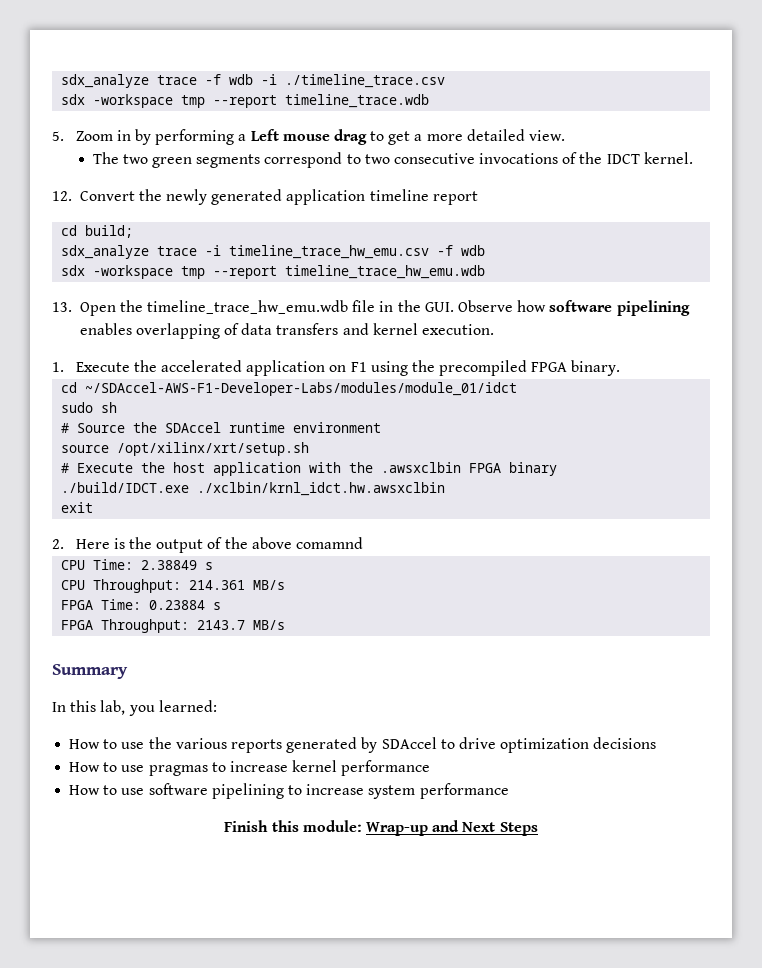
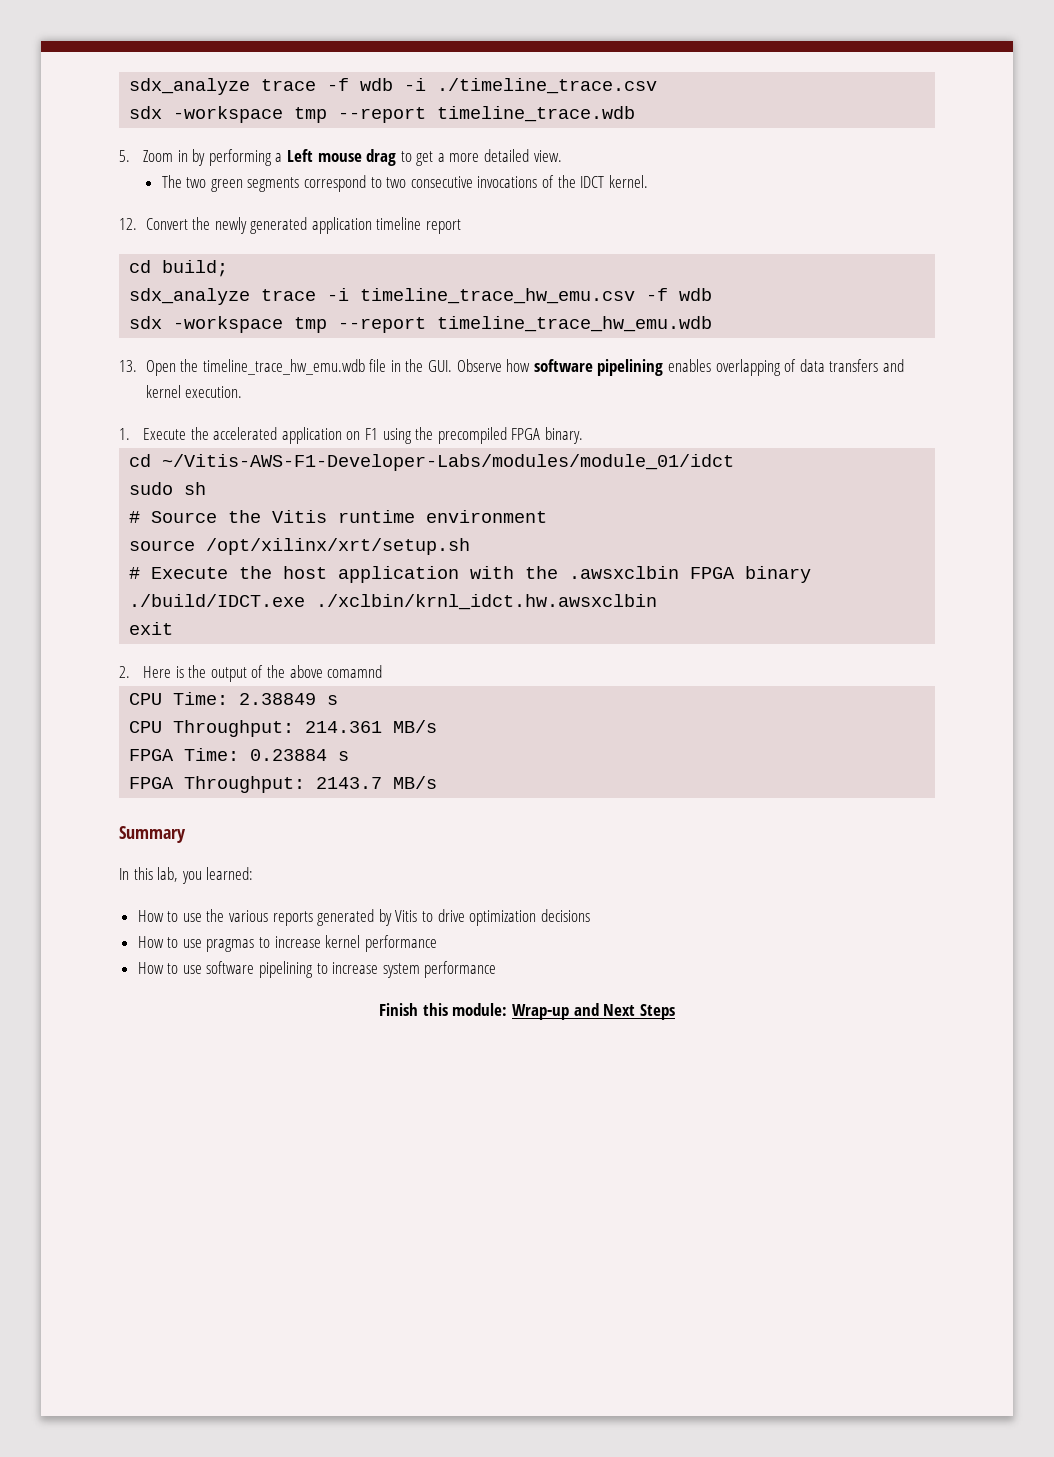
[85,382,518,396] ~/SDAccel-AWS-F1-Developer-Labs/modules/module_01/idct -> [162,454,735,471] ~/Vitis-AWS-F1-Developer-Labs/modules/module_01/idct
[165,422,222,433] SDAccel -> [272,510,328,523] Vitis
[381,737,437,749] SDAccel -> [395,910,418,922] Vitis

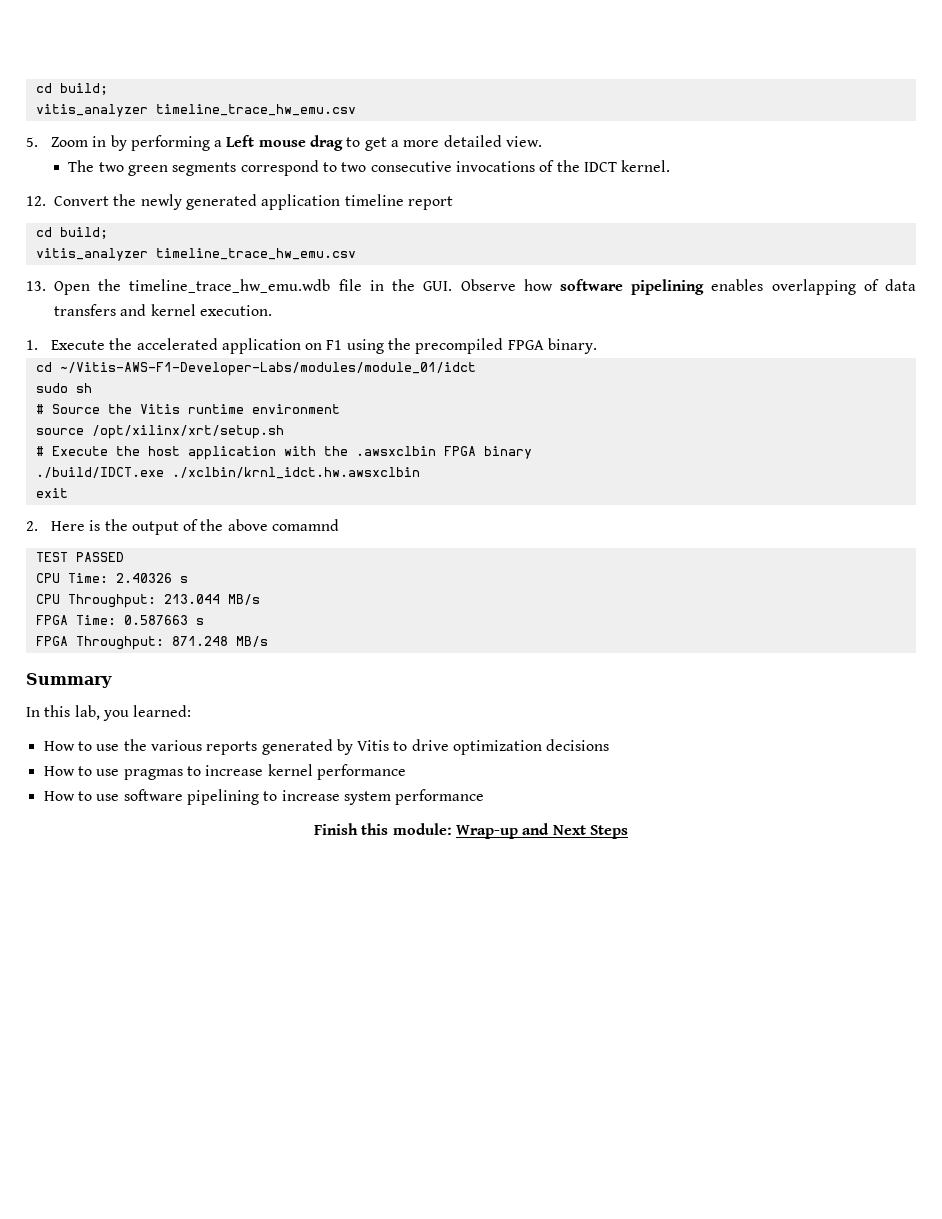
[129,78,658,95] [129,106,636,123] sdx_analyze trace -f wdb -i ./timeline_trace.csv // sdx -workspace tmp --report timeline_trace.wdb -> [35,83,108,95] [35,104,356,117] cd build; // vitis_analyzer timeline_trace_hw_emu.csv
[129,288,713,305] [129,316,713,333] sdx_analyze trace -i timeline_trace_hw_emu.csv -f wdb // sdx -workspace tmp --report timeline_trace_hw_emu.wdb -> [35,248,356,261] vitis_analyzer timeline_trace_hw_emu.csv
(383, 671) none -> [35,552,124,562] // TEST PASSED
[239,693,317,705] 2.38849 -> [115,573,172,583] 2.40326
[305,721,383,733] 214.361 -> [163,594,220,604] 213.044
[250,749,328,761] 0.23884 -> [123,615,188,625] 0.587663
[316,777,383,789] 2143.7 -> [171,636,228,646] 871.248

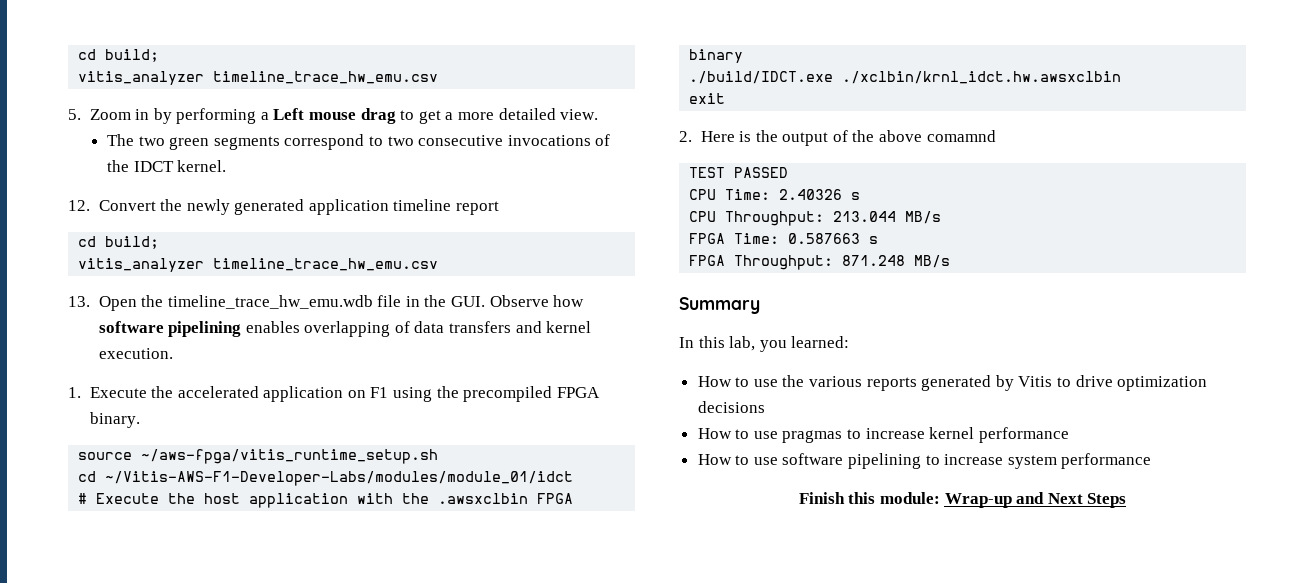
(598, 346) none -> [78,449,439,464] // source ~/aws-fpga/vitis_runtime_setup.sh
[35,383,92,393] [35,404,340,414] [35,425,284,439] // sudo sh // # Source the Vitis runtime environment // source /opt/xilinx/xrt/setup.sh -> (574, 478) none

________________________________________

TASK TO CARRY OUT: Some lines in the material contain "report". Show all of them.

TASK ANSWER:
[129,78,658,95] [129,106,636,123] sdx_analyze trace -f wdb -i ./timeline_trace.csv // sdx -workspace tmp --report timeline_trace.wdb -> [35,83,108,95] [35,104,356,117] cd build; // vitis_analyzer timeline_trace_hw_emu.csv
[129,288,713,305] [129,316,713,333] sdx_analyze trace -i timeline_trace_hw_emu.csv -f wdb // sdx -workspace tmp --report timeline_trace_hw_emu.wdb -> [35,248,356,261] vitis_analyzer timeline_trace_hw_emu.csv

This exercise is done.